ENTRIES SHOWN -

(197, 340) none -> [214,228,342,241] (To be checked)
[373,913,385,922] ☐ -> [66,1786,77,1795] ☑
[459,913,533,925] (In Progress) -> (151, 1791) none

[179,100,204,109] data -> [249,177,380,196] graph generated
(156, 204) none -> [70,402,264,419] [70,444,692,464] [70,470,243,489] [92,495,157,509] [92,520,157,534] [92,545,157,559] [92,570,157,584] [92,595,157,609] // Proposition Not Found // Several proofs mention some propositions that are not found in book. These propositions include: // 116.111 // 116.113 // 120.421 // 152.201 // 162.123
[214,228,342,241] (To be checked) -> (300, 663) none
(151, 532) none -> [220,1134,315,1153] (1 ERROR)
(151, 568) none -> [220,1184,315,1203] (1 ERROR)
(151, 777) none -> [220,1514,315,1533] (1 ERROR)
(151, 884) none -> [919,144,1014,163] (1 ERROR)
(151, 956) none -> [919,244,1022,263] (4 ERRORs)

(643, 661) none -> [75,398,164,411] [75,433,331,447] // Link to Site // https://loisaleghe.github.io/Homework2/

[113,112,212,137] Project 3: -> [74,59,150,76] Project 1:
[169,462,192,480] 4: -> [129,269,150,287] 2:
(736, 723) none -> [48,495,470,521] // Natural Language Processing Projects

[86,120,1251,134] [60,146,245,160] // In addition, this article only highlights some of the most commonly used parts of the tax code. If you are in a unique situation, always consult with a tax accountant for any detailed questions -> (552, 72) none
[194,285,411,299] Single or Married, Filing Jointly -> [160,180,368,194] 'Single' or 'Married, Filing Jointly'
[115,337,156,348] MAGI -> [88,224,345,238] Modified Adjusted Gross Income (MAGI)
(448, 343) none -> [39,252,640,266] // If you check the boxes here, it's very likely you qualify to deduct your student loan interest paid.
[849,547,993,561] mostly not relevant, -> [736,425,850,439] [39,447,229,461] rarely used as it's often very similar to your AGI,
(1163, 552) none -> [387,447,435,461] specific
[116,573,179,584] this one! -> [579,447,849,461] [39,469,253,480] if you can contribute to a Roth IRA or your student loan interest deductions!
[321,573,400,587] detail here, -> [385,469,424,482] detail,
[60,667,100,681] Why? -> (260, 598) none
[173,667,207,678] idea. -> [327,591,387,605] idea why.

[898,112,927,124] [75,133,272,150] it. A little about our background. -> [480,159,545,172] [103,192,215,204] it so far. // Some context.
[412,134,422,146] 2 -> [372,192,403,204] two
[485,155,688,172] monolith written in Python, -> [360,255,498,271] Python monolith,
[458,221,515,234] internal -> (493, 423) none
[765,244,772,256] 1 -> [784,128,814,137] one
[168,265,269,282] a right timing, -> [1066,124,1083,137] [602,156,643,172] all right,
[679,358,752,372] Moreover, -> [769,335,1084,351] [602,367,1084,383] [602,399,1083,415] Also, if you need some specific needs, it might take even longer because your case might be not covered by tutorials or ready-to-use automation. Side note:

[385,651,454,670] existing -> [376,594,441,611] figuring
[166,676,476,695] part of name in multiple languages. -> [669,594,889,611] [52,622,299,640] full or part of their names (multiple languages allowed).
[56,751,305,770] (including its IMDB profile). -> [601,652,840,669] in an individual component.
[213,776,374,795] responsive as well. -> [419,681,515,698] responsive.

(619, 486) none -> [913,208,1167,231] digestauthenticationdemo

PROBLEM TO WORK ON - Write out only the lines from the very start of the entries above to the line that includes "[214,228,342,241] (To be checked) ->", both ends included, each one unchanged.

RESPONSE -
(197, 340) none -> [214,228,342,241] (To be checked)
[373,913,385,922] ☐ -> [66,1786,77,1795] ☑
[459,913,533,925] (In Progress) -> (151, 1791) none

[179,100,204,109] data -> [249,177,380,196] graph generated
(156, 204) none -> [70,402,264,419] [70,444,692,464] [70,470,243,489] [92,495,157,509] [92,520,157,534] [92,545,157,559] [92,570,157,584] [92,595,157,609] // Proposition Not Found // Several proofs mention some propositions that are not found in book. These propositions include: // 116.111 // 116.113 // 120.421 // 152.201 // 162.123
[214,228,342,241] (To be checked) -> (300, 663) none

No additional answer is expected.